Screenshot and code edit data
"""

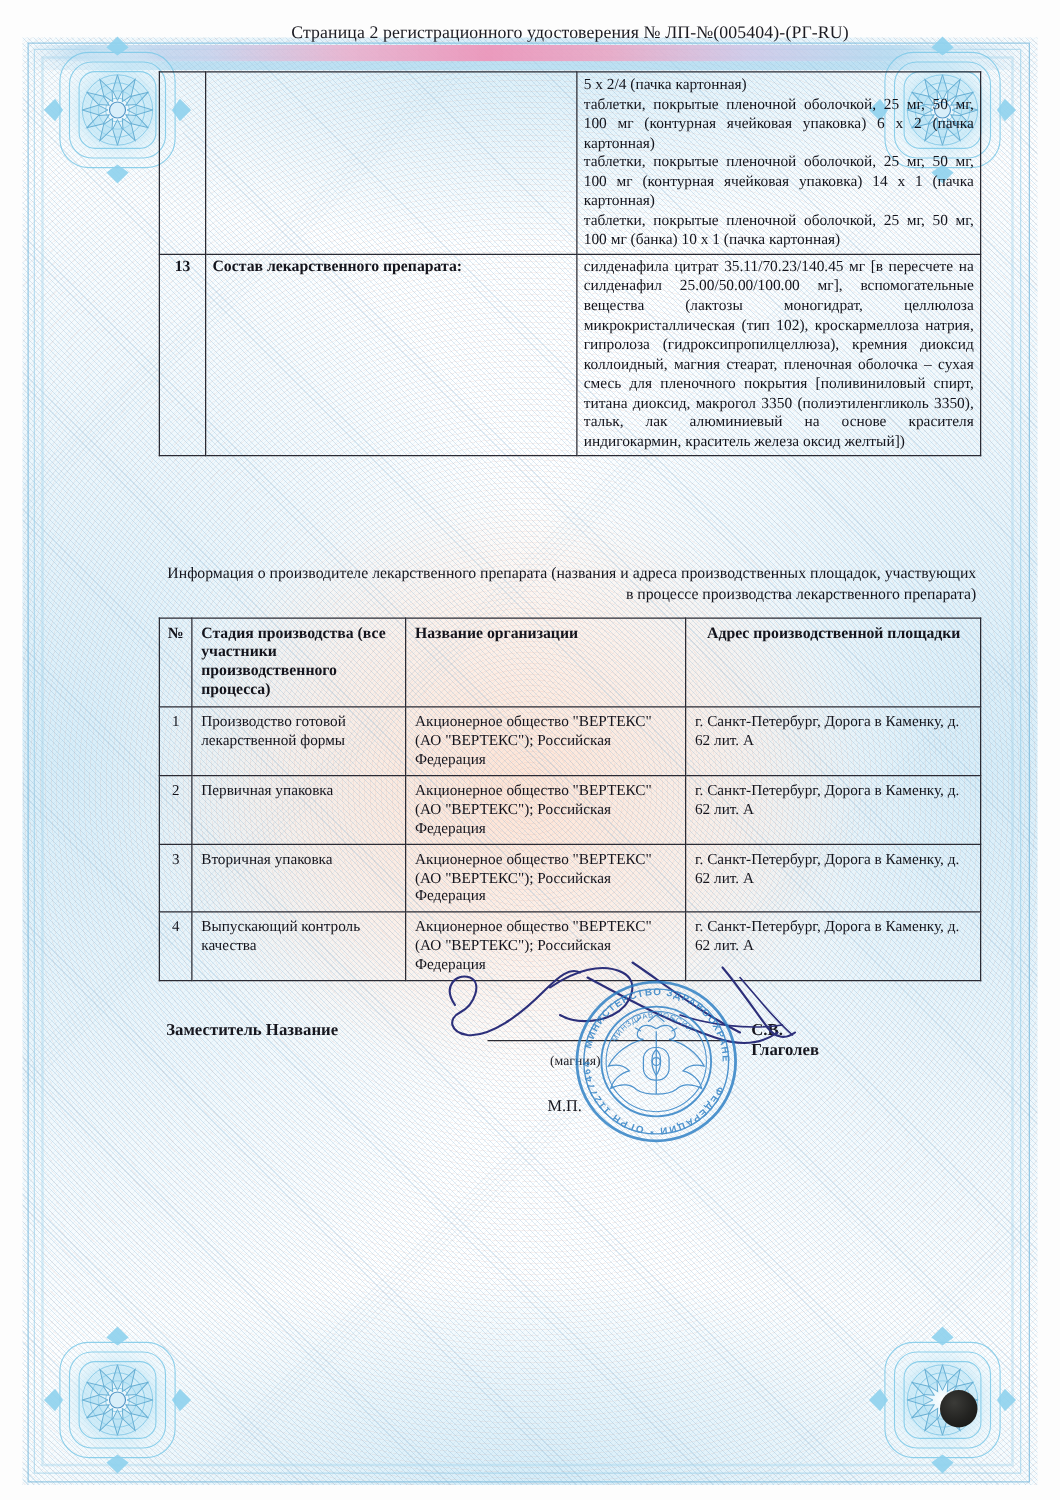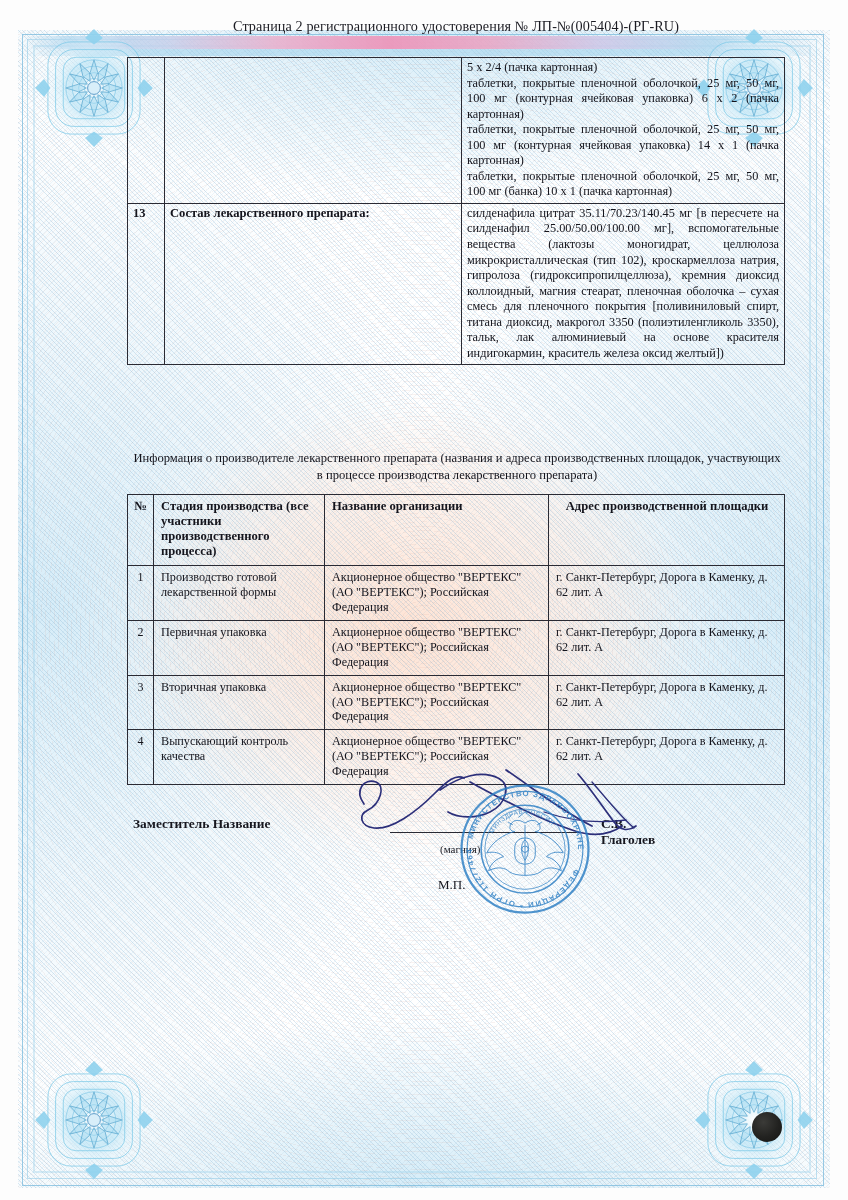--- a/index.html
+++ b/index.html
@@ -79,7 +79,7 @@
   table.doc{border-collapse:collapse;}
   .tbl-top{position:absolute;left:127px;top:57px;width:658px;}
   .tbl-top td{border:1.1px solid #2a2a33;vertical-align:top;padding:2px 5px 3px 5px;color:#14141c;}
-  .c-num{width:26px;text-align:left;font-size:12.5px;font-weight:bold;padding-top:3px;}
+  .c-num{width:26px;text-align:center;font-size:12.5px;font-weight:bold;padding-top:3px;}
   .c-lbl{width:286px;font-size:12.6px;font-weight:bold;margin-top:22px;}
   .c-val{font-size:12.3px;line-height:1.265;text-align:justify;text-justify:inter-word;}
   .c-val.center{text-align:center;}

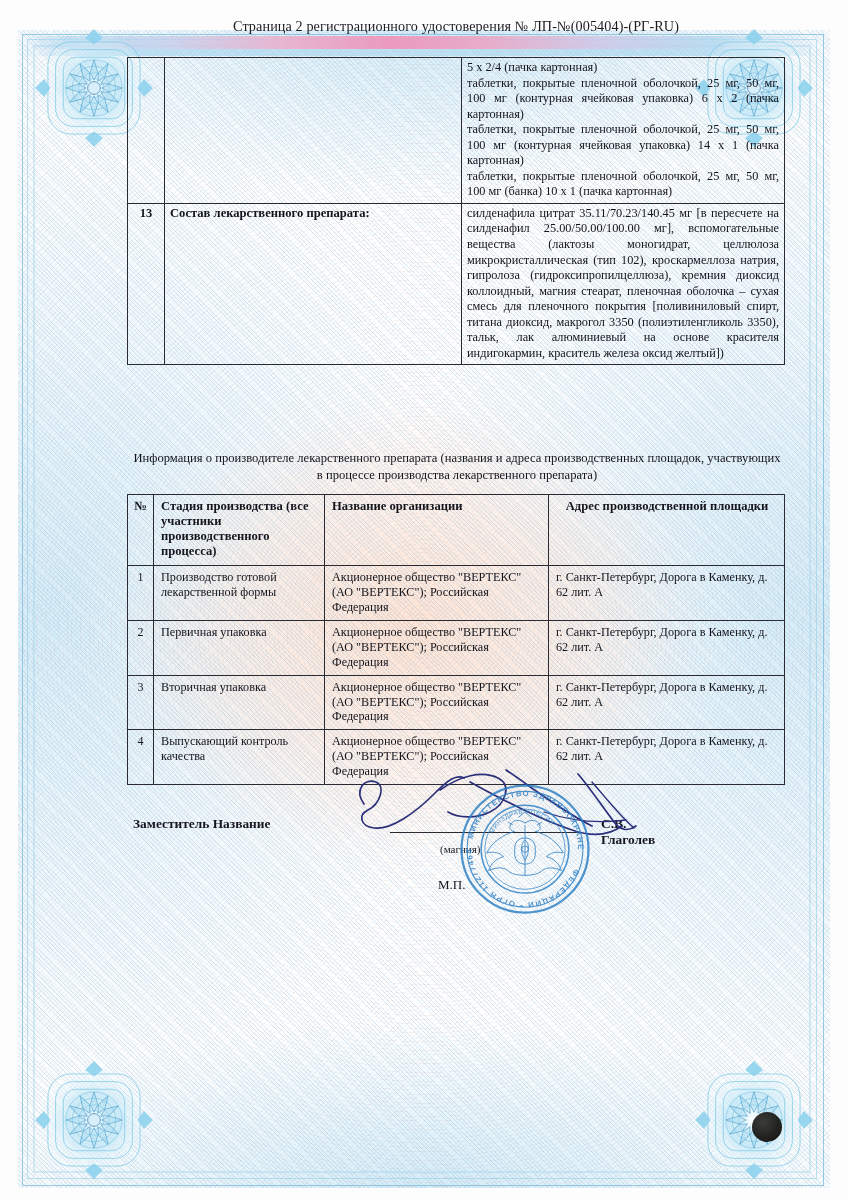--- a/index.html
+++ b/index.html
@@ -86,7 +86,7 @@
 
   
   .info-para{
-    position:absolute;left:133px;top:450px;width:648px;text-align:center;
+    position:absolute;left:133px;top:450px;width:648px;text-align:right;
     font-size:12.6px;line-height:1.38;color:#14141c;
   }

"""
"""

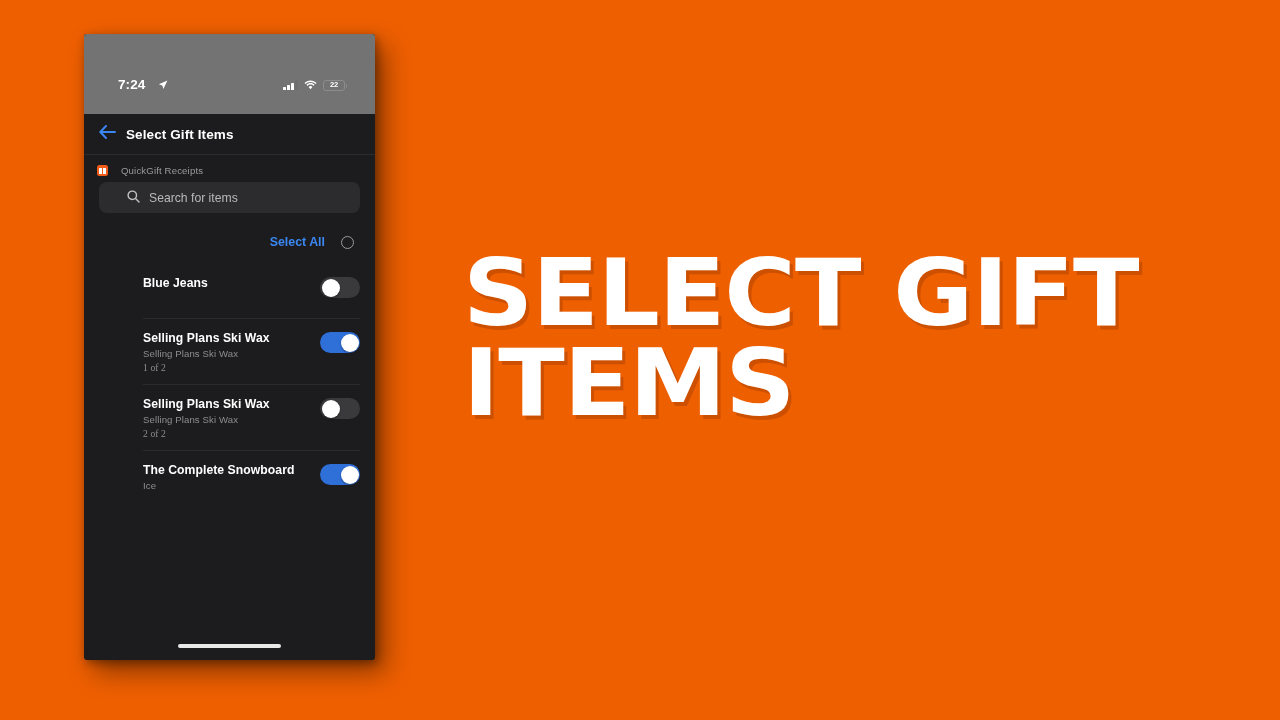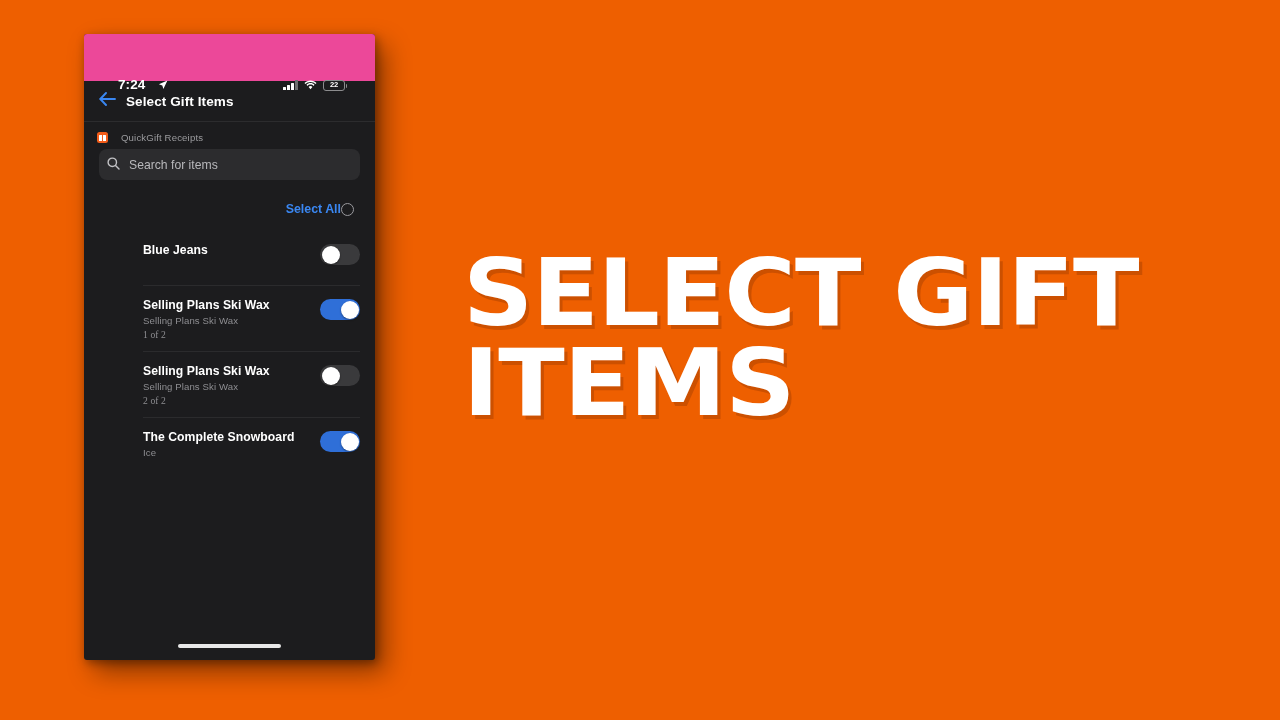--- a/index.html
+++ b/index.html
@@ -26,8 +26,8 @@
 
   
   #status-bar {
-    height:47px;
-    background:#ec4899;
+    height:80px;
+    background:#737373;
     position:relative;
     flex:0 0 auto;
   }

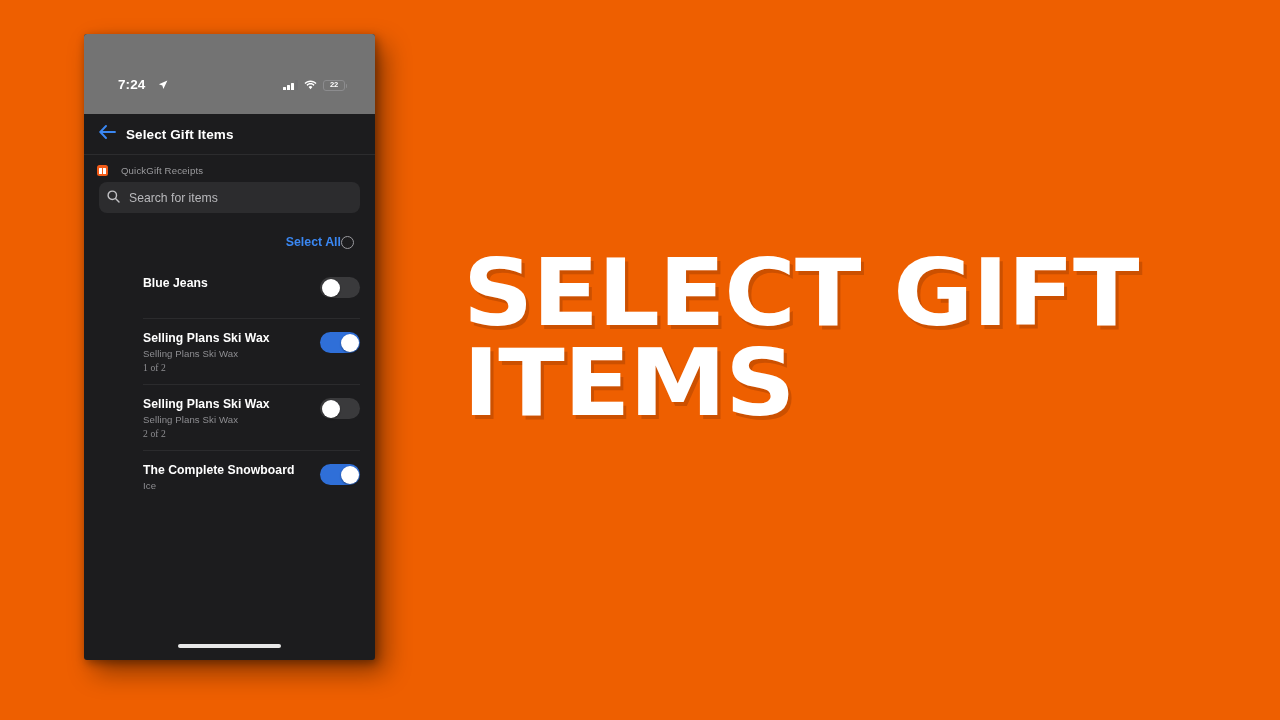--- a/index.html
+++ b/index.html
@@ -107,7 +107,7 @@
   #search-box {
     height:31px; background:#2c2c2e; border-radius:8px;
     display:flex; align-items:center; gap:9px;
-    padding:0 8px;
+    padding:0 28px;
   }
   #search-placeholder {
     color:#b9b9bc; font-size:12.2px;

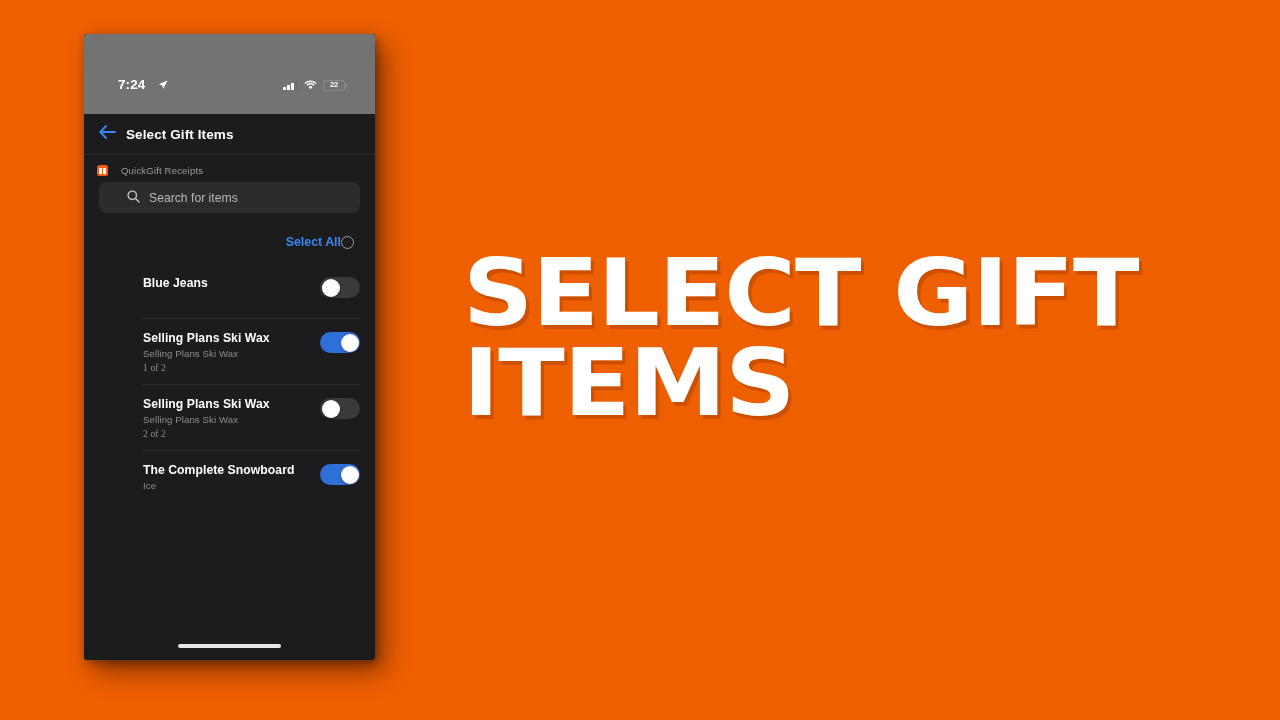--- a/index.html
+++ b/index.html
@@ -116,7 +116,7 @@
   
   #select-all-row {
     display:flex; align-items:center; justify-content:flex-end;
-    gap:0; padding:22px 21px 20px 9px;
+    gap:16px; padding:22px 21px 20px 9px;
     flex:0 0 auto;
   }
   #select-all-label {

"""
"""

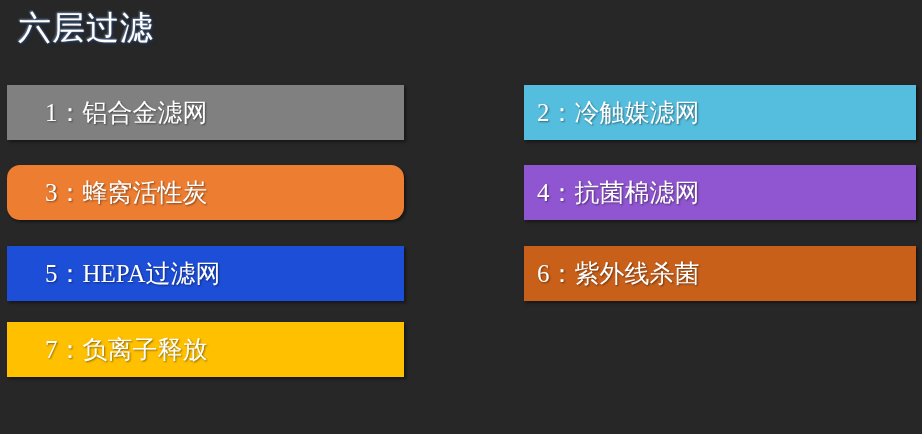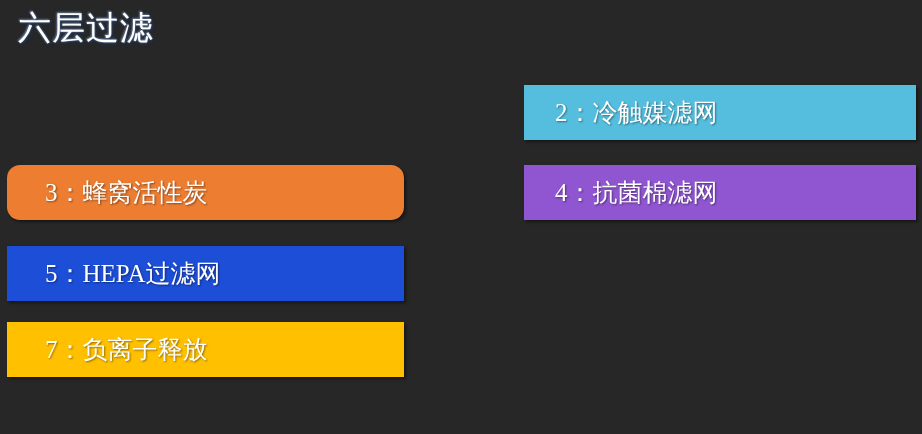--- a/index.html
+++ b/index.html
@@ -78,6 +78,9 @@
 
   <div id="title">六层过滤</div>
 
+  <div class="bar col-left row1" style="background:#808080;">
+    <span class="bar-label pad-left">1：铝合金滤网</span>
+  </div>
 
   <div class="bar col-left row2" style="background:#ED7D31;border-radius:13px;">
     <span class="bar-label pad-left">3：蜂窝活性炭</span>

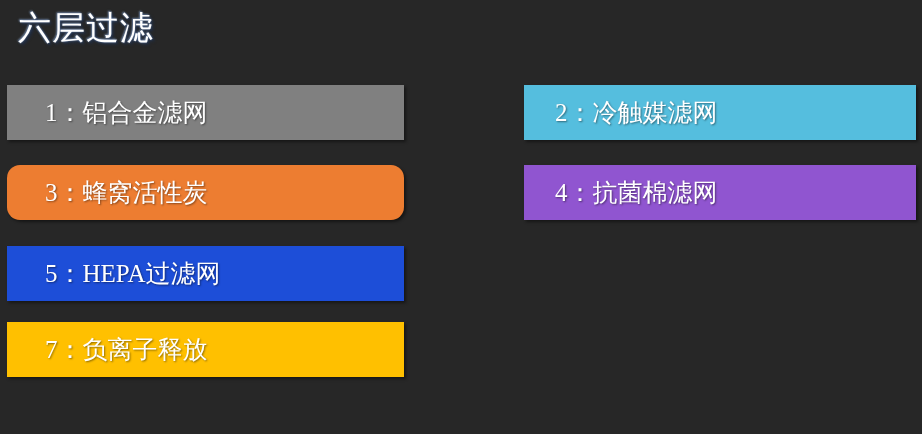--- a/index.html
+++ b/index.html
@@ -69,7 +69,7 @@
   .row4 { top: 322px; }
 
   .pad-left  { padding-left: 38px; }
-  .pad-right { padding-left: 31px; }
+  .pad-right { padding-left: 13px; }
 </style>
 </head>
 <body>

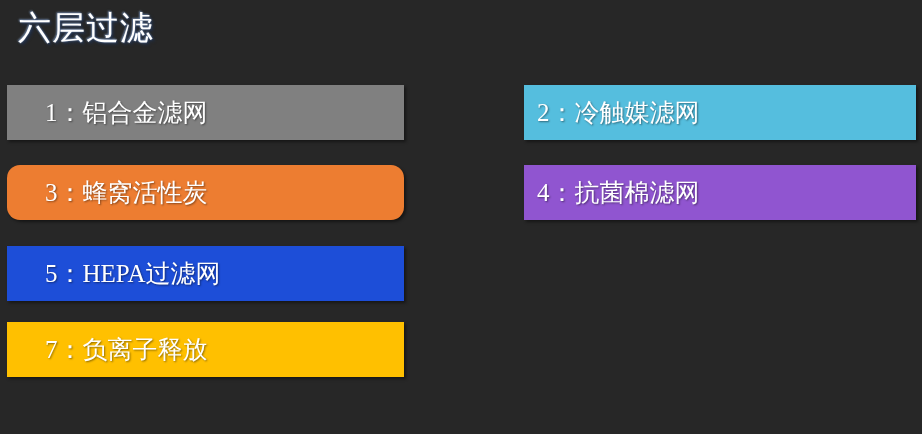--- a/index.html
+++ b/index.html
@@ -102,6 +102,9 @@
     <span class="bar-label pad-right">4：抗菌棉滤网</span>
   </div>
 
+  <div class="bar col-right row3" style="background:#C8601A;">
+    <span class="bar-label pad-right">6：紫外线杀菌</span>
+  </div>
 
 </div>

"""

> _Exercise instructions_
What's needed is an exact copy of the records above from the line containing "position:relative;" down to the line containing "-116,7 +116,7 @@", both included, without any pictures.

> _Solved problem_
     position:relative;
     flex:0 0 auto;
   }

--- a/index.html
+++ b/index.html
@@ -107,7 +107,7 @@
   #search-box {
     height:31px; background:#2c2c2e; border-radius:8px;
     display:flex; align-items:center; gap:9px;
-    padding:0 8px;
+    padding:0 28px;
   }
   #search-placeholder {
     color:#b9b9bc; font-size:12.2px;

--- a/index.html
+++ b/index.html
@@ -116,7 +116,7 @@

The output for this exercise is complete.